It was the day an Angus airman was shot down and killed by the first world war’s most legendary fighter pilot.
Lieutenant Angus Hughes Mearns, 22, from Montrose was flying as observer to his Captain Norman George McNaughton, 27, from London, when they became the Red Baron’s 55th kill — 100 years ago this Saturday, on June 24, 1917.
After scoring his first kill on September 17, 1916, the German pilot spent the next 19 months prowling the skies in his signature red aeroplane, winning one air battle after another.
No name struck more fear into the hearts of Allied airmen than that of Manfred von Richthofen, who was better known as the Red Baron.
He was later shot down and killed in April 1918, but not before he became the war’s highest-scoring fighter ace.
At the outbreak of war, Mearns, an exceptional scholar, was a student of medicine at St Andrews University, having already passed the first of his professional examinations.

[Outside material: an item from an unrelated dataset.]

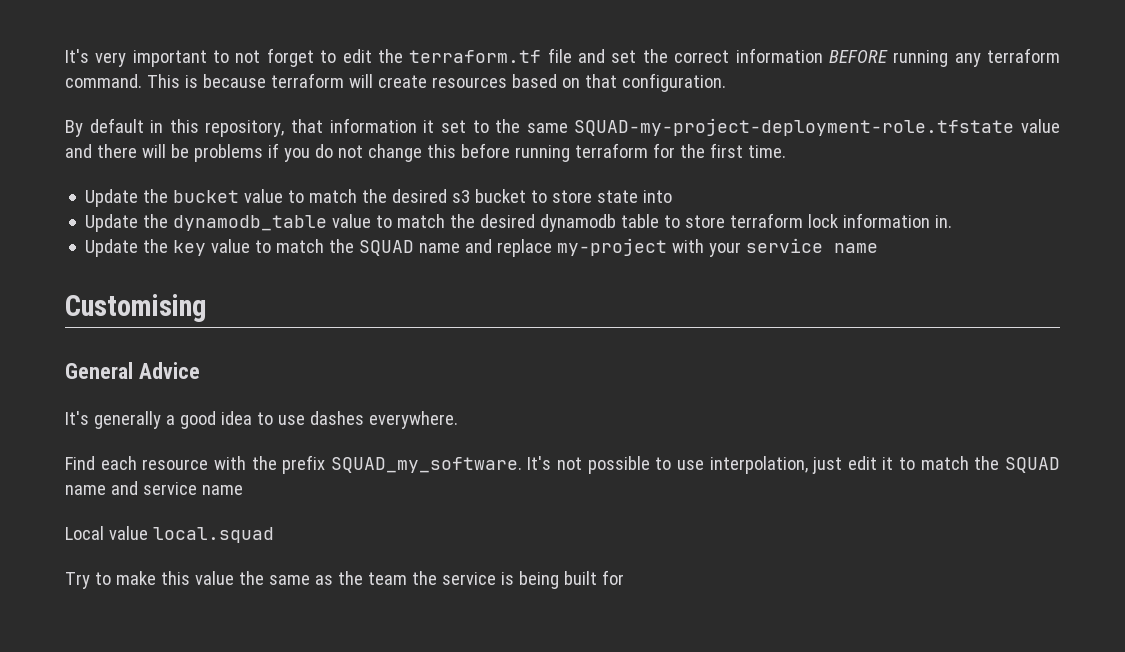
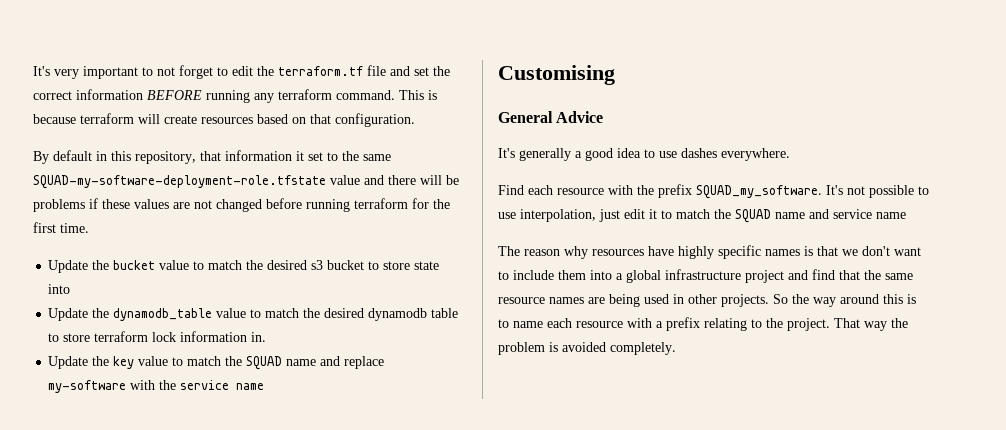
[574,118,1015,136] SQUAD-my-project-deployment-role.tfstate -> [33,175,326,189] SQUAD-my-software-deployment-role.tfstate
[283,144,456,162] you do not change this -> [102,199,262,212] these values are not changed
[557,238,742,257] my-project with your -> [48,380,177,393] my-software with the
[65,526,274,543] [65,570,624,589] Local value local.squad // Try to make this value the same as the team the service is being built for -> [498,245,921,259] [498,269,913,283] [498,294,916,307] [498,317,908,331] [498,342,676,355] The reason why resources have highly specific names is that we don't want to include them into a global infrastructure project and find that the same resource names are being used in other projects. So the way around this is to name each resource with a prefix relating to the project. That way the problem is avoided completely.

He had joined the University Officer Training Corps in 1913 and, as soon as his examinations allowed, he volunteered for active service.
He subsequently was commissioned into the 11th (Special Reserve) Battalion of the Black Watch.
He was then posted to the 9th (Service) Battalion of his regiment on March 14, 1916, and remained on their strength until his successful application for transfer to the Royal Flying Corps was approved on March 11, 1917.
Mearns often flew as observer to the Commanding Officer of 57 Squadron, Major L.A Pattinson, before flying with McNaughton.
Mearns and McNaughton were shot down by the Red Baron whilst on a reconnaissance mission between Keibergmolen in Beselare, Belgium, and Lichtensteinlager.
Richthofen’s combat report said: “0910 hrs, between Keibergmelen and Lichtensteilager, this side of the lines. De Havilland DD. With six machines of my Staffel, I attacked enemy squad consisting of two reconnaissance planes and ten fighters.
“Unimpeded by the enemy fighters, I managed to break one of the reconnaissance planes with my fire.
“The fuselage fell with inmates into a hangar between Keibergmelel (sic) and Lichtensteinlager, this side of our lines.
“The plane exploded when crashing on the ground and destroyed the hangar.
“Baron von Richthofen.”
Both casualties have no grave and are listed on the Arras Memorial to the Missing.
However, they are also listed on the Commonwealth War Graves Commission and the Scottish National War Memorial at Edinburgh Castle.
Lieutenant Mearns name also features on the St Andrews University Roll of Honour and the Montrose War Memorial and the Montrose Academy War Memorial.
Local historian Patrick Anderson said: “The brother of Lieutenant Mearns was a major in the Royal Army Medical Corps and survived the war .
“The lifespan of an airman during the first world war was short — Lieutenant Mearns qualified as an observer with the RFC on June 8, 1917 and was dead by June 24.
“My own namesake uncle, Lieutenant Patrick Wright Anderson was corporal in the St Andrews University Officer Training Corps at the same time as Lieutenant Mearns.
“He was seriously wounded in action on June 27, 1918 and died back home in Arbroath of his wounds at the end of the Great War.”